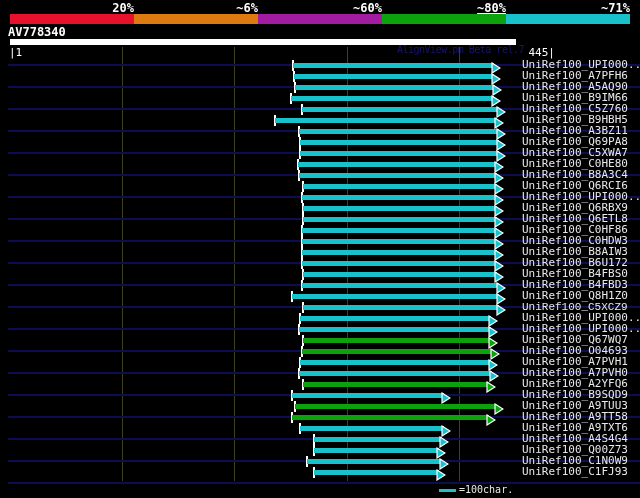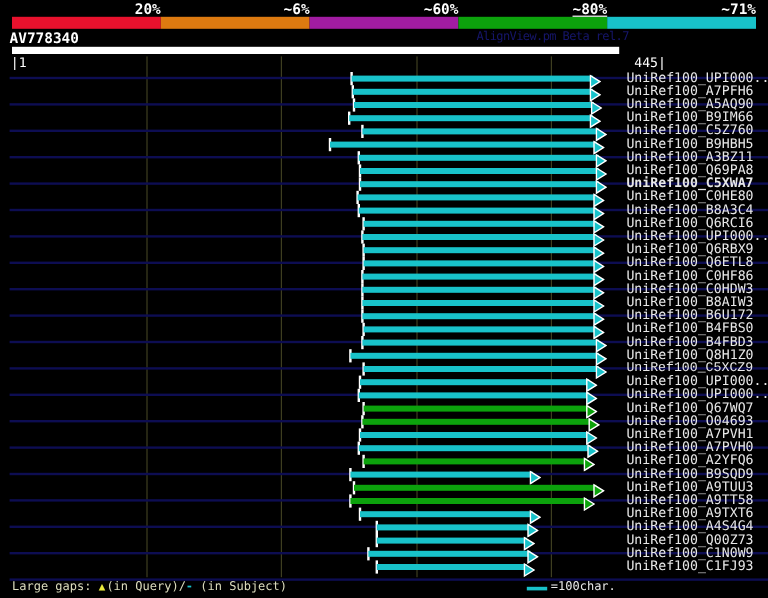"AlignView.pm Beta rel.7" #app-note { top: 25px -> 44px }
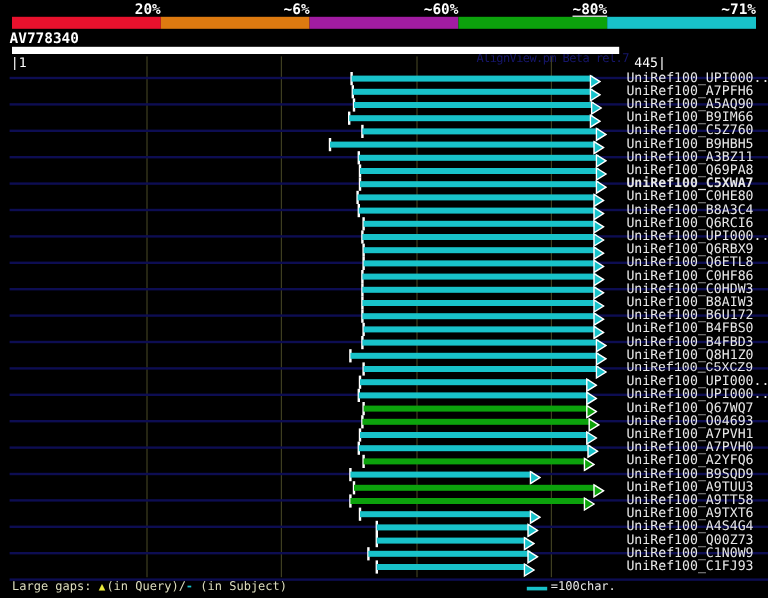"UniRef100_C5XWA7" div.hit-label { font-weight: bold -> none }
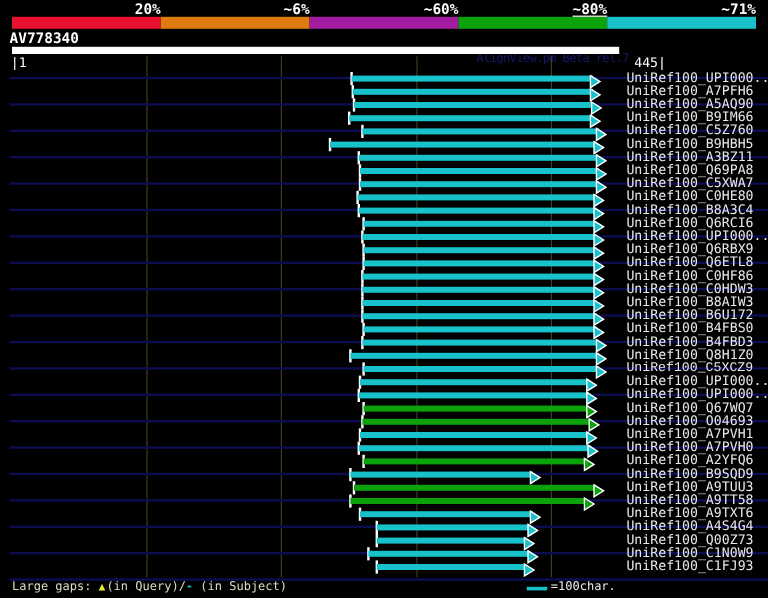"Large gaps: ▲(in Query)/- (in" div { html: <div><span>Large gaps:</span><span>▲</span><span>(in Query)/</span><span>-</span><span>(in Subject)</span></div> -> none }
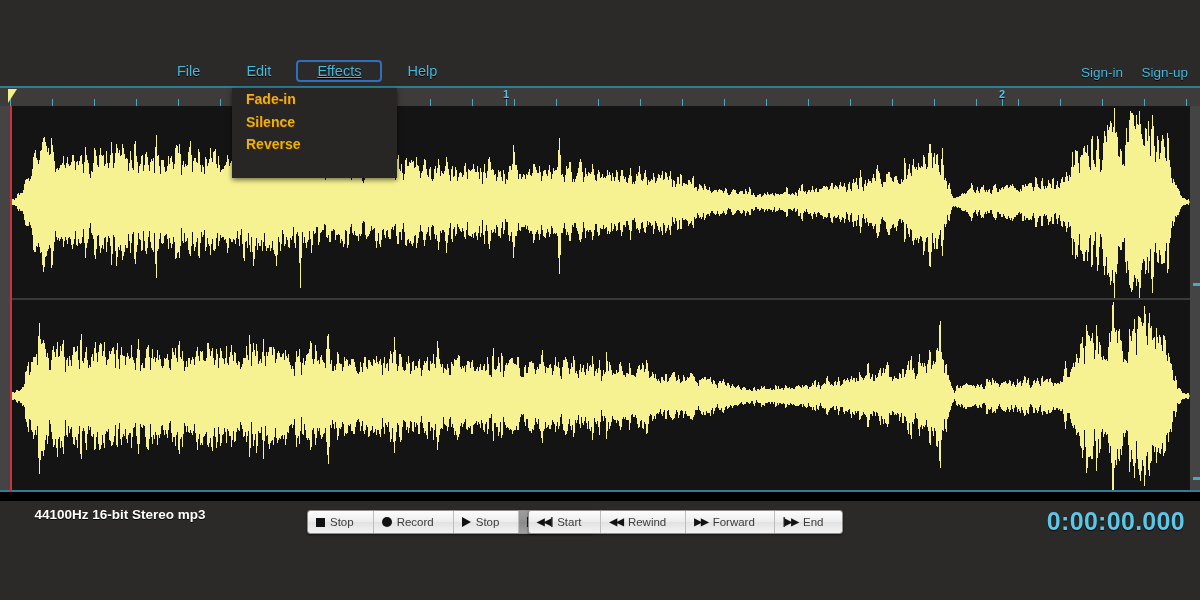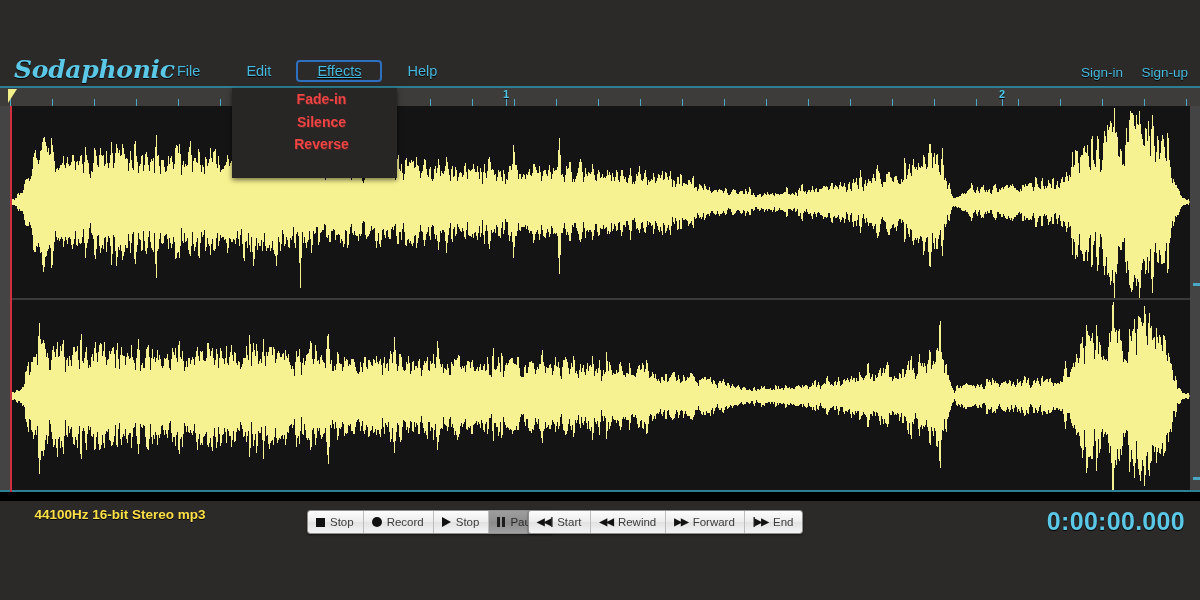"Sodaphonic" div.logo { html: <div>Sodaphonic</div> -> none }
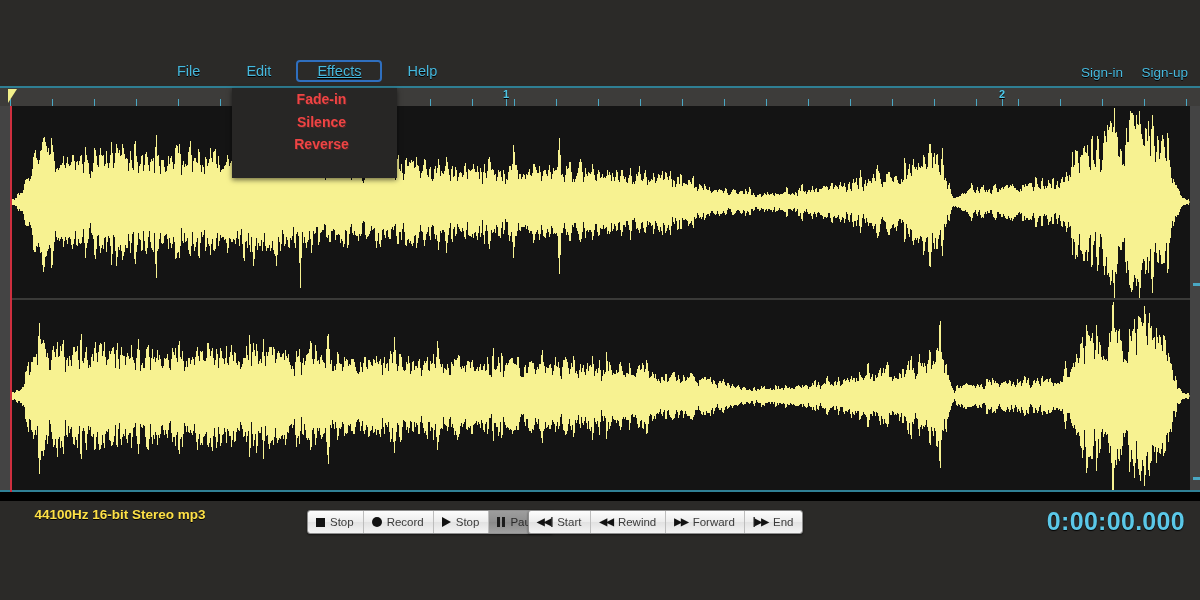"Fade-in" .dropdown-item { color: #ef4444 -> #eab308; text-align: center -> none }
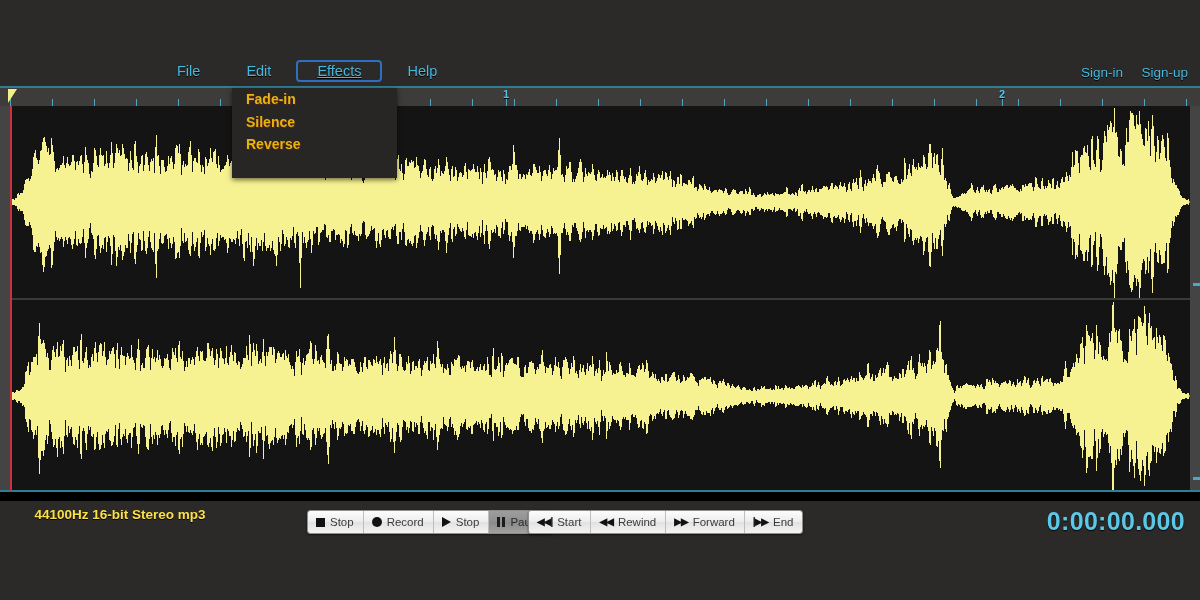"44100Hz 16-bit Stereo mp3" .file-meta { color: #fde047 -> #ffffff }
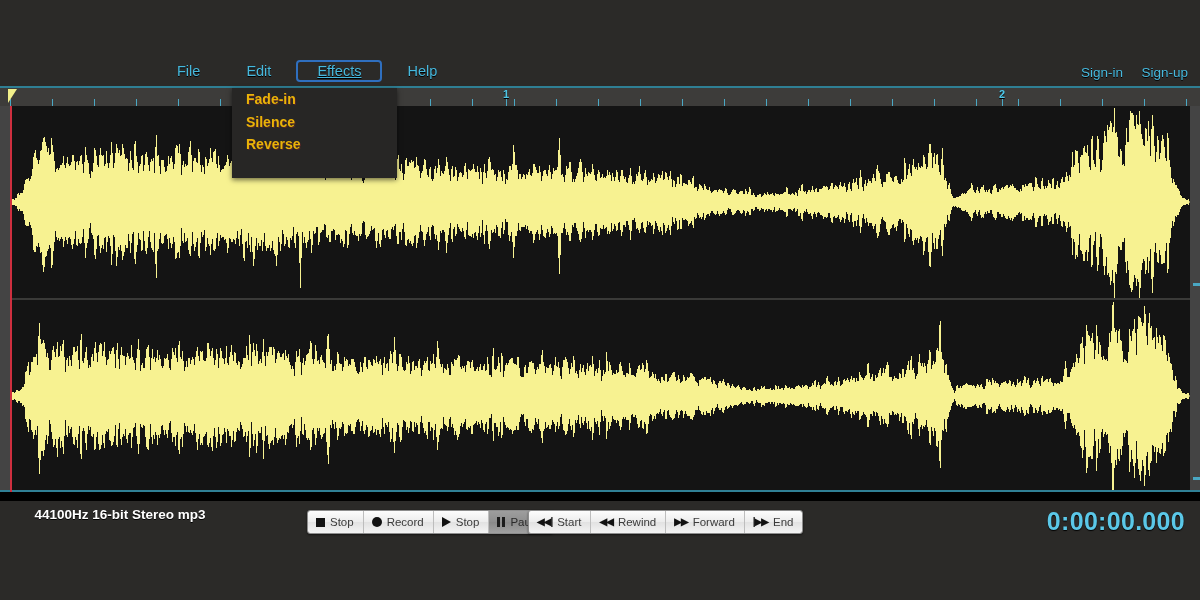"Stop" .btn { padding: 4px 9px 4px 8px -> 4px 19px 4px 8px }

- - - - -

→ **ACTIVITY**
Set down exactly the lines from the start of the records through the line containing "html: <div>Sodaphonic</div> ->", both included, and omit the pictures.

→ **EXERCISE SOLUTION**
"AlignView.pm Beta rel.7" #app-note { top: 25px -> 44px }
"UniRef100_C5XWA7" div.hit-label { font-weight: bold -> none }
"Large gaps: ▲(in Query)/- (in" div { html: <div><span>Large gaps:</span><span>▲</span><span>(in Query)/</span><span>-</span><span>(in Subject)</span></div> -> none }
"Sodaphonic" div.logo { html: <div>Sodaphonic</div> -> none }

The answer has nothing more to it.